ESDM employs some of the strategies that are derived from ABA therapy. However, the ESDM differs in a number of aspects from classic ABA strategies, such as “discrete trial teaching” in which teaching is directive and occurs in very structured settings. Instead, we follow the child’s lead and interests and engage the child in positive social interaction. This creates an environment that makes learning enjoyable for the child and he/she is more likely to stay motivated and on task.
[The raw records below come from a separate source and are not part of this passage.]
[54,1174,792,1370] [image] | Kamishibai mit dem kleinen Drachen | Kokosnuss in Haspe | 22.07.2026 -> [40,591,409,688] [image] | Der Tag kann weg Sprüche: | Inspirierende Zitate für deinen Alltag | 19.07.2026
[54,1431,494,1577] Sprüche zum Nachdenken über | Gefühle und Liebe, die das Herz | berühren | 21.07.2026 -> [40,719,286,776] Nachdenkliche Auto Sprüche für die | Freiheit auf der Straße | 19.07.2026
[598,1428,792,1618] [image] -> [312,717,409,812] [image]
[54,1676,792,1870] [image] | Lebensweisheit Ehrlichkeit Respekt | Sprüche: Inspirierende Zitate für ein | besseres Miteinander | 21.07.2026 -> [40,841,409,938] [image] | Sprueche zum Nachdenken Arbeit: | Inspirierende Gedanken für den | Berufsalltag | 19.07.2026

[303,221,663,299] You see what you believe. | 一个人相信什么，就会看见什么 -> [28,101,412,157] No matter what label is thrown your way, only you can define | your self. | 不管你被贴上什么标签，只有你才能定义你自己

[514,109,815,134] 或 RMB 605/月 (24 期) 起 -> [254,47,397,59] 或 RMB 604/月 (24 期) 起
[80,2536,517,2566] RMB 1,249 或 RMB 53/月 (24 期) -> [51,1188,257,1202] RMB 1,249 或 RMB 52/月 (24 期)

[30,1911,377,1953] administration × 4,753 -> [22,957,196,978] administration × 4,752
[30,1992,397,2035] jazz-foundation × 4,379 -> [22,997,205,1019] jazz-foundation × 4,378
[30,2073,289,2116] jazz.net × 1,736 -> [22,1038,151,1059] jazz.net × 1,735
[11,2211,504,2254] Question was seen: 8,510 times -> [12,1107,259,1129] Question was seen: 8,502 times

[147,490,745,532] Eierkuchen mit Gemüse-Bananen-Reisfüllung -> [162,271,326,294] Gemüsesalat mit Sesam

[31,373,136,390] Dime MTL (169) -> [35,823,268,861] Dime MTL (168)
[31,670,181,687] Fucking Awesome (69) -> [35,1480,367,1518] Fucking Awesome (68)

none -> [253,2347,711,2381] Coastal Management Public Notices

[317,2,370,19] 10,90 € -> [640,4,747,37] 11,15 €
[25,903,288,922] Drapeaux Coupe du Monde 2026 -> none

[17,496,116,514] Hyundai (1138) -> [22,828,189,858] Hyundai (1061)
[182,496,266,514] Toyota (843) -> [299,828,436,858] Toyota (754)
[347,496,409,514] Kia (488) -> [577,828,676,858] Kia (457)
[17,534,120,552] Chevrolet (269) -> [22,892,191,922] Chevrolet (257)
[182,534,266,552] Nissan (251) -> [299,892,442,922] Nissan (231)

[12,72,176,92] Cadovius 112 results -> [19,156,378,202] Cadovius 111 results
ESDM focuses on the development of typical children and children with ASD. It includes abilities that are often affected by an ASD, such as:
- Communication, for example: understanding and using language, gestures (requesting, sharing, giving, pointing) and facial expressions
- Social skills and engagement, for example: eye contact, attention to others, imitation, turn-taking, greeting, interacting
- Social and pretend play
- Personal independence, for example: eating, dressing, personal hygiene, chores
- Fine and gross motor skills, for example: drawing, writing, walking, jumping
ESDM core features include the following:
- Naturalistic applied behavioral analytic strategies
- Sensitive to normal developmental sequence
- Deep parental involvement
- Focus on interpersonal exchange and positive affect
- Shared engagement with joint activities
- Language and communication taught inside a positive, affect-based relationship
The ESDM teaching strategies are consistent with the principles of applied behavior analysis: (1) capturing child’s attention before an instruction is given; (2) embedding teaching trials in play activities with clear A-B-C formats; (3) using reinforcers related to the activity (when they exist for a particular skill), pairing nonsocial reinforcers with social attention and delivering consequences skillfully and contingently; and (4) using shaping, chaining, prompting, fading and error correction procedures to develop the antecedent-behavior link and to shape a partial performance to a more accurate performance.